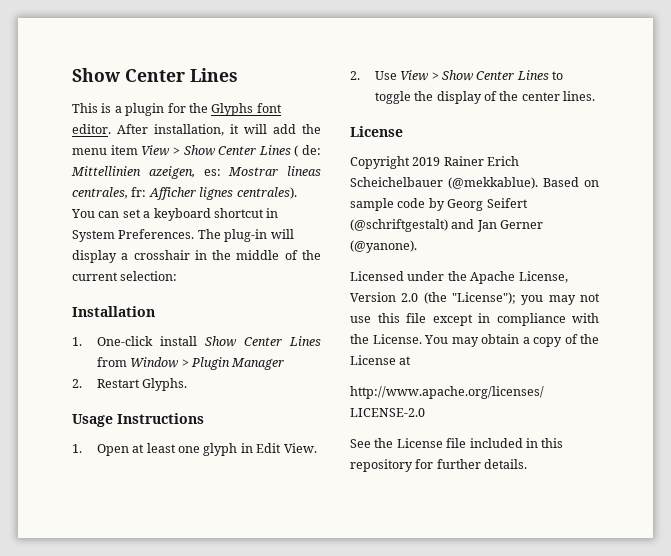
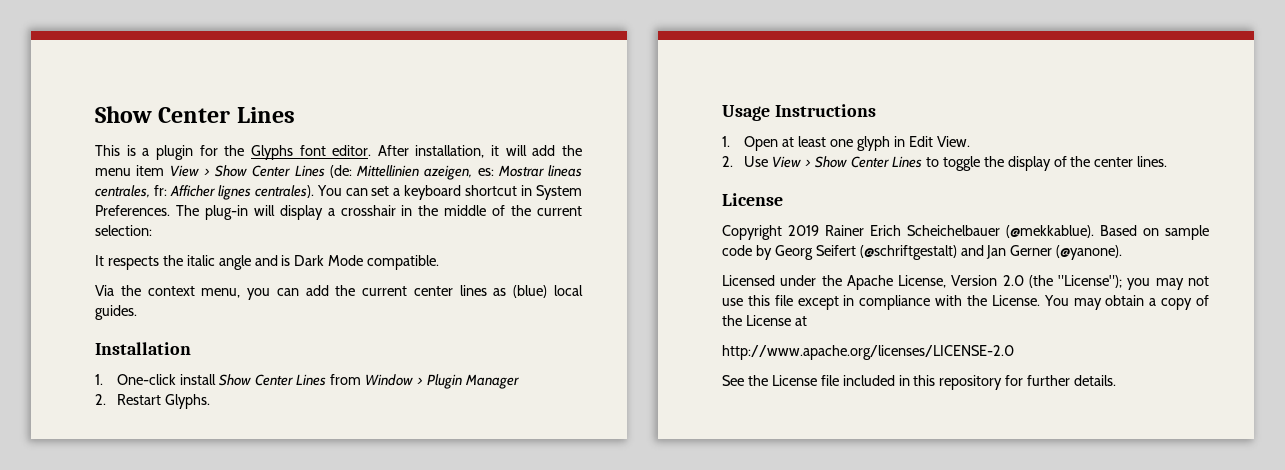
- After installation, it will add the menu item View > Show Center Lines ( de: Mittellinien azeigen, es: Mostrar lineas centrales, fr: Afficher lignes centrales).
+ After installation, it will add the menu item View > Show Center Lines (de: Mittellinien azeigen, es: Mostrar lineas centrales, fr: Afficher lignes centrales).
+ It respects the italic angle and is Dark Mode compatible.
+ Via the context menu, you can add the current center lines as (blue) local guides.

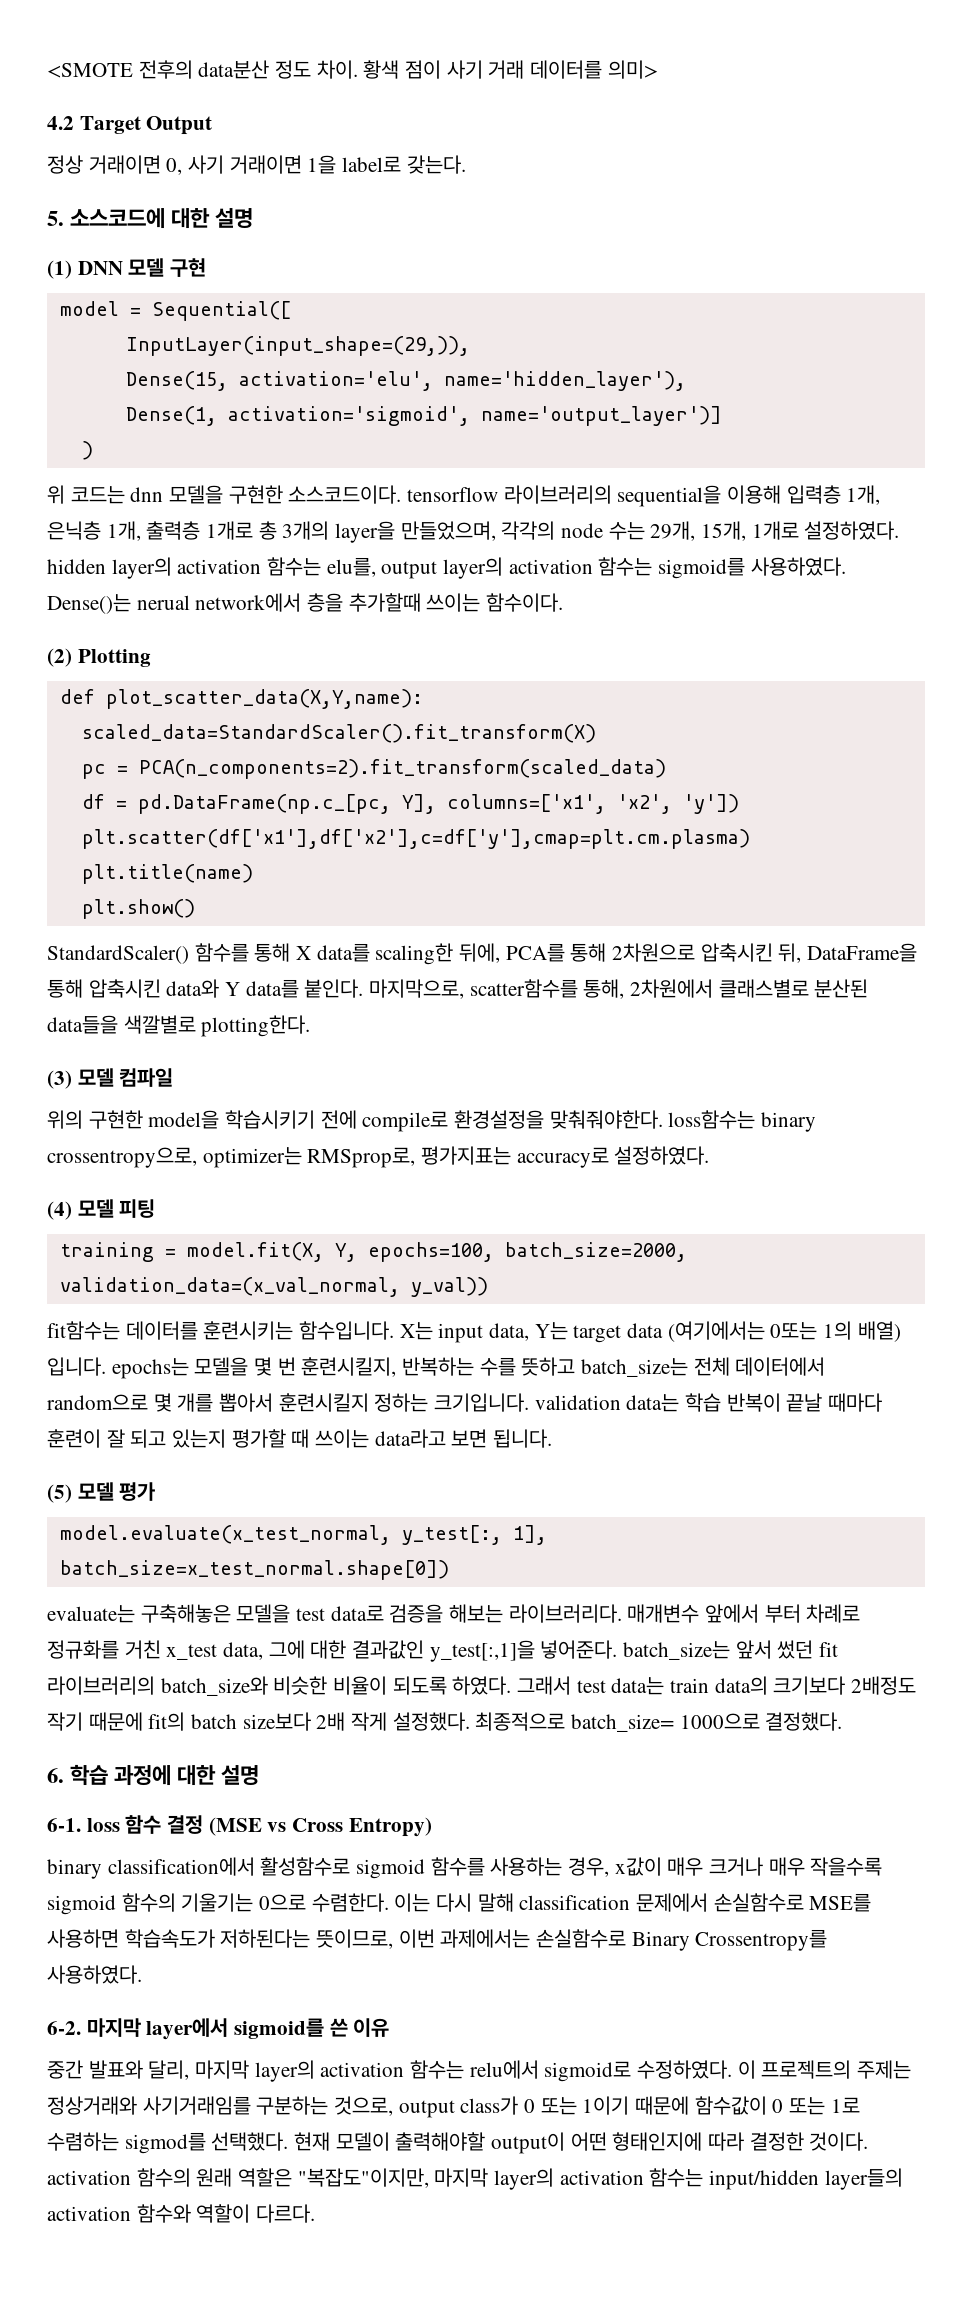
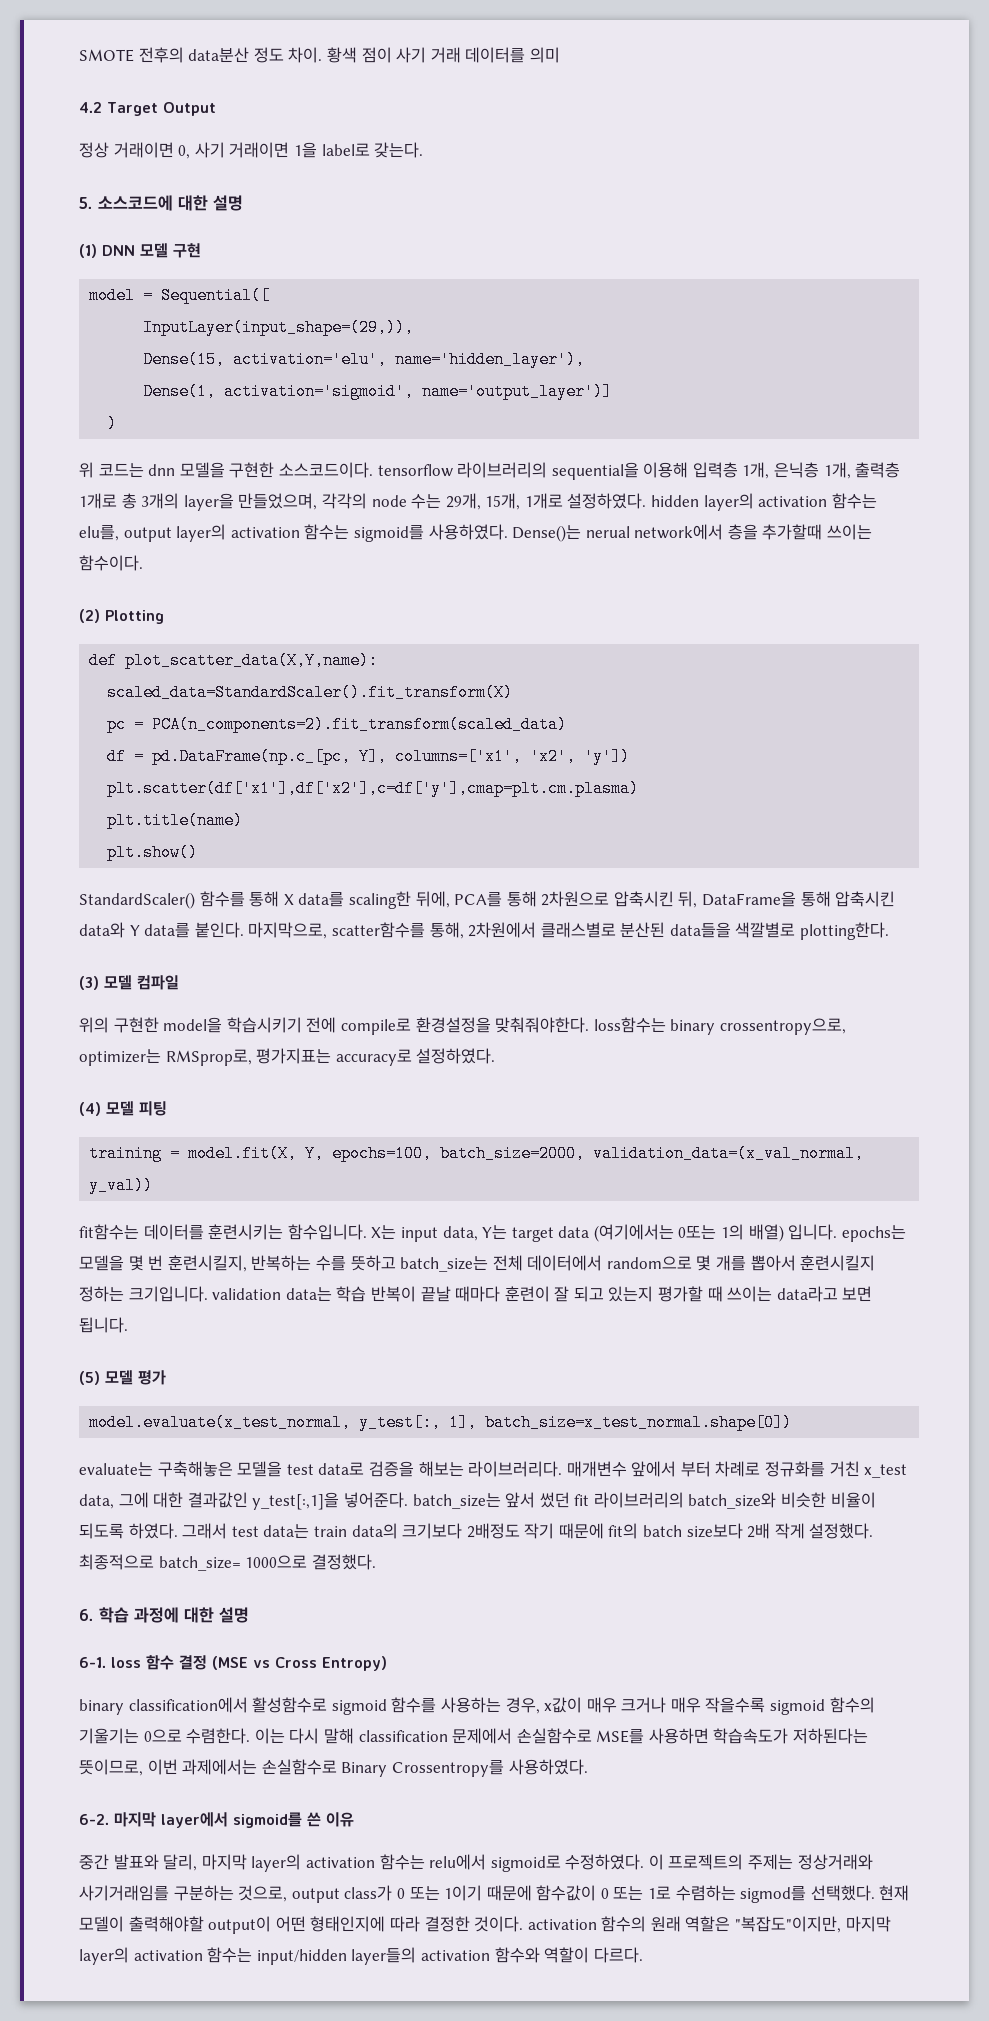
- <SMOTE 전후의 data분산 정도 차이.
+ SMOTE 전후의 data분산 정도 차이.
- 황색 점이 사기 거래 데이터를 의미>
+ 황색 점이 사기 거래 데이터를 의미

+ + + + +

■ Exercise
Copy exactly, and only, the lines from the first line of the material through the line that contains "Dark Mode compatible.", both ends kept; no pictures.

■ Output below
- After installation, it will add the menu item View > Show Center Lines ( de: Mittellinien azeigen, es: Mostrar lineas centrales, fr: Afficher lignes centrales).
+ After installation, it will add the menu item View > Show Center Lines (de: Mittellinien azeigen, es: Mostrar lineas centrales, fr: Afficher lignes centrales).
+ It respects the italic angle and is Dark Mode compatible.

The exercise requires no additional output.